C – Giovanni Dicanio's Blog

Linus Torvalds and the Supposedly “Garbage Code”

Linus Torvalds criticized a RISC-V Linux kernel contribution from a Google engineer as “garbage code.” The discussion focuses on the helper function make_u32_from_two_u16() versus Linus’s proposed explicit code. Let’s discuss the importance of using proper type casting, bit manipulation, and creating a safer, reusable macro or function for clarity and bug reduction.

Recently, Linus Torvalds publicly dismissed a RISC-V code contribution to the Linux kernel made by a Google engineer as “garbage code”:

https://lkml.org/lkml/2025/8/9/76

First, I think Linus should be more respectful of other people.

In addition, let’s focus on the make_u32_from_two_u16() helper.
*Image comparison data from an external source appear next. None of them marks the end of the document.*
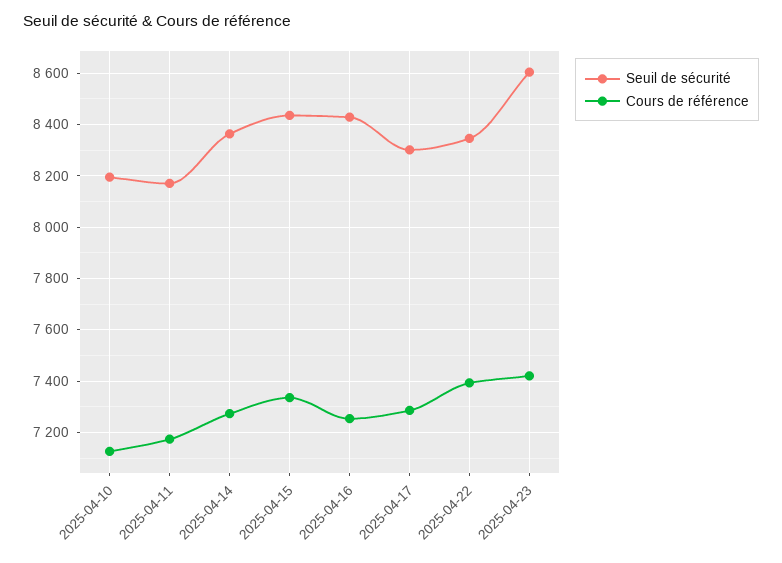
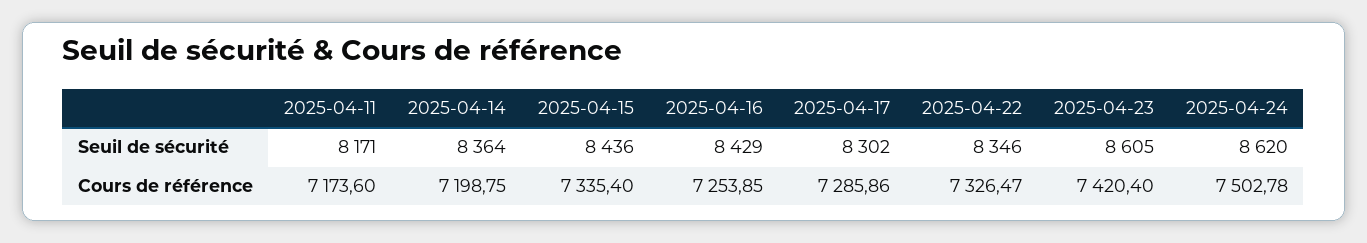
Seuil de sécurité, 2025-04-10: 8200 -> none
Cours de référence, 2025-04-10: 7125 -> none
Cours de référence, 2025-04-14: 7275 -> 7198.75
Cours de référence, 2025-04-22: 7400 -> 7326.47
Seuil de sécurité, 2025-04-24: none -> 8620
Cours de référence, 2025-04-24: none -> 7502.78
My understanding is that this is a C preprocessor macro (as the Linux Kernel is mainly written in C). Let’s compare that helper with the explicit code “(a << 16) + b” proposed by Linus.

First, this explicit code is likely wrong, and in fact Linus adds that “maybe you need to add a cast”.

Why should we add a cast? In Linus’s words: “[…] to make sure that ‘b’ doesn’t have high bits that pollutes the end result”. So, what should the explicit code look like according to him? “(a << 16) + (uint16_t)b”?

But let’s do a step back. We should ask ourselves: What are the types of ‘a’ and ‘b’? From the helper’s name, I would think they are two “u16”, so two uint16_t.

If I was asked to write C code that takes two uint16_t values ‘a’ and ‘b’ as input and combines them into a uint32_t, I would write something like that:

  ((uint32_t)a << 16) | (uint32_t)b

I would use the bitwise OR (|) instead of +; I find it more appropriate as we are working at the bit manipulation level here. But maybe that’s just a matter of personal preference and coding style.

Moreover, I’d use the type casts as shown above, on both ‘a’ and ‘b’.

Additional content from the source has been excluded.